Your goal: Please restate every entry exactly. Leave out the pictures.

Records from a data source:
============================================================

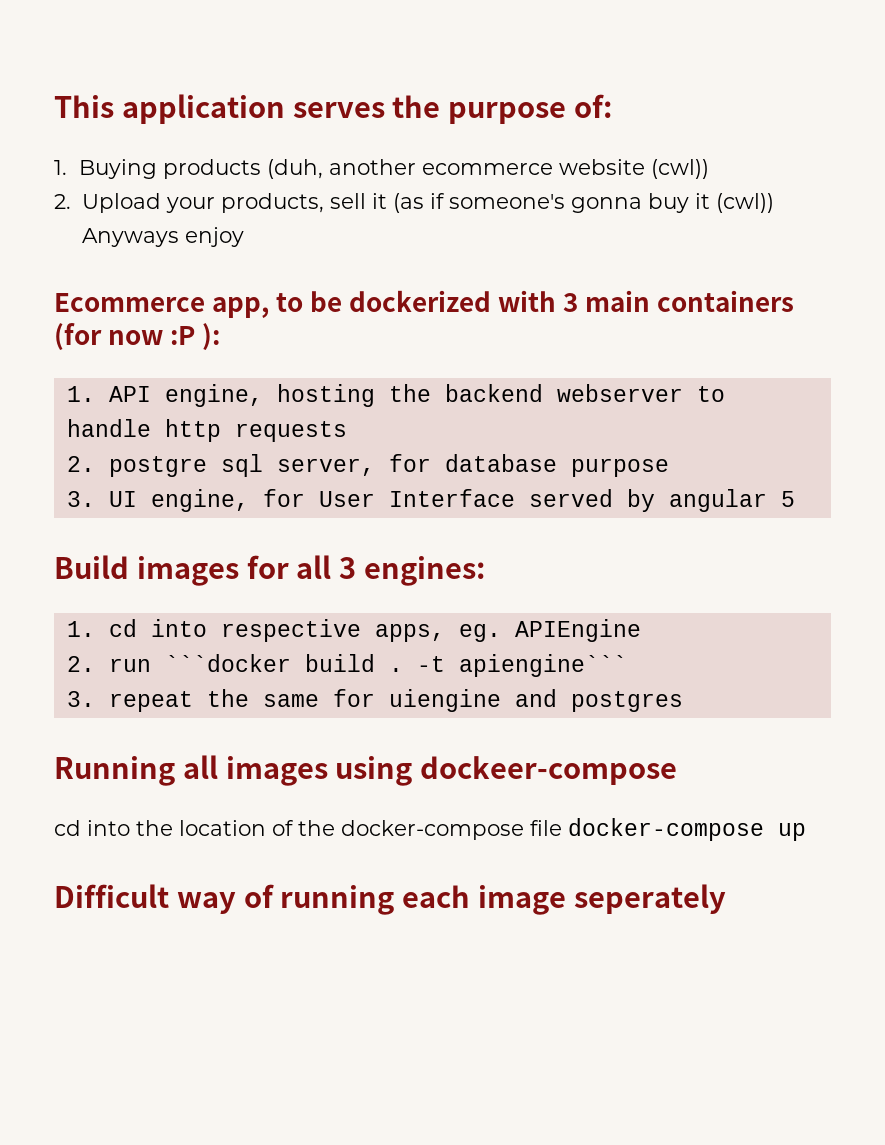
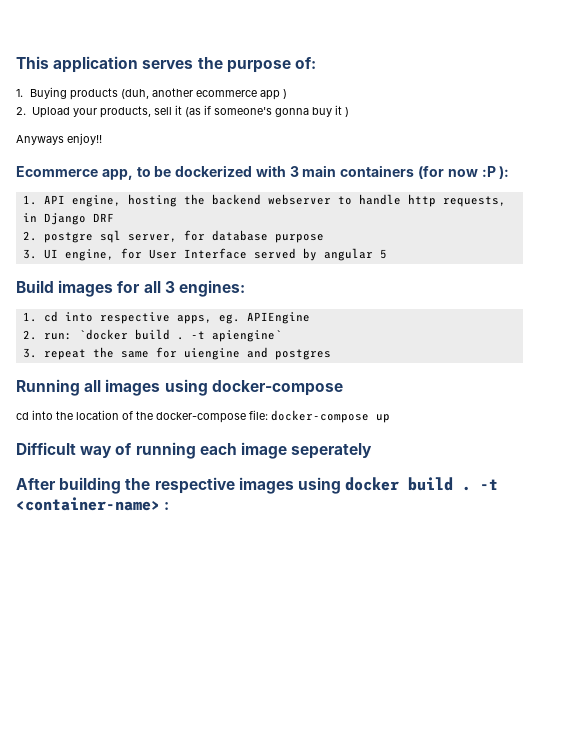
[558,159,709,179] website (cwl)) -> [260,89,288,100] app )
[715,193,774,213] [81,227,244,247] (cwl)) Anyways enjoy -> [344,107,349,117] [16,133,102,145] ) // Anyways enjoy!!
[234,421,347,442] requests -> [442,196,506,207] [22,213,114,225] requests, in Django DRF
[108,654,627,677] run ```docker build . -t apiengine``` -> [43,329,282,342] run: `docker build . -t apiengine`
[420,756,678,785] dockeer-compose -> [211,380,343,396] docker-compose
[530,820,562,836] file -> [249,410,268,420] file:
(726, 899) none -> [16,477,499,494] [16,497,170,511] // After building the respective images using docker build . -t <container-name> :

============================================================

Response area:
[558,159,709,179] website (cwl)) -> [260,89,288,100] app )
[715,193,774,213] [81,227,244,247] (cwl)) Anyways enjoy -> [344,107,349,117] [16,133,102,145] ) // Anyways enjoy!!
[234,421,347,442] requests -> [442,196,506,207] [22,213,114,225] requests, in Django DRF
[108,654,627,677] run ```docker build . -t apiengine``` -> [43,329,282,342] run: `docker build . -t apiengine`
[420,756,678,785] dockeer-compose -> [211,380,343,396] docker-compose
[530,820,562,836] file -> [249,410,268,420] file:
(726, 899) none -> [16,477,499,494] [16,497,170,511] // After building the respective images using docker build . -t <container-name> :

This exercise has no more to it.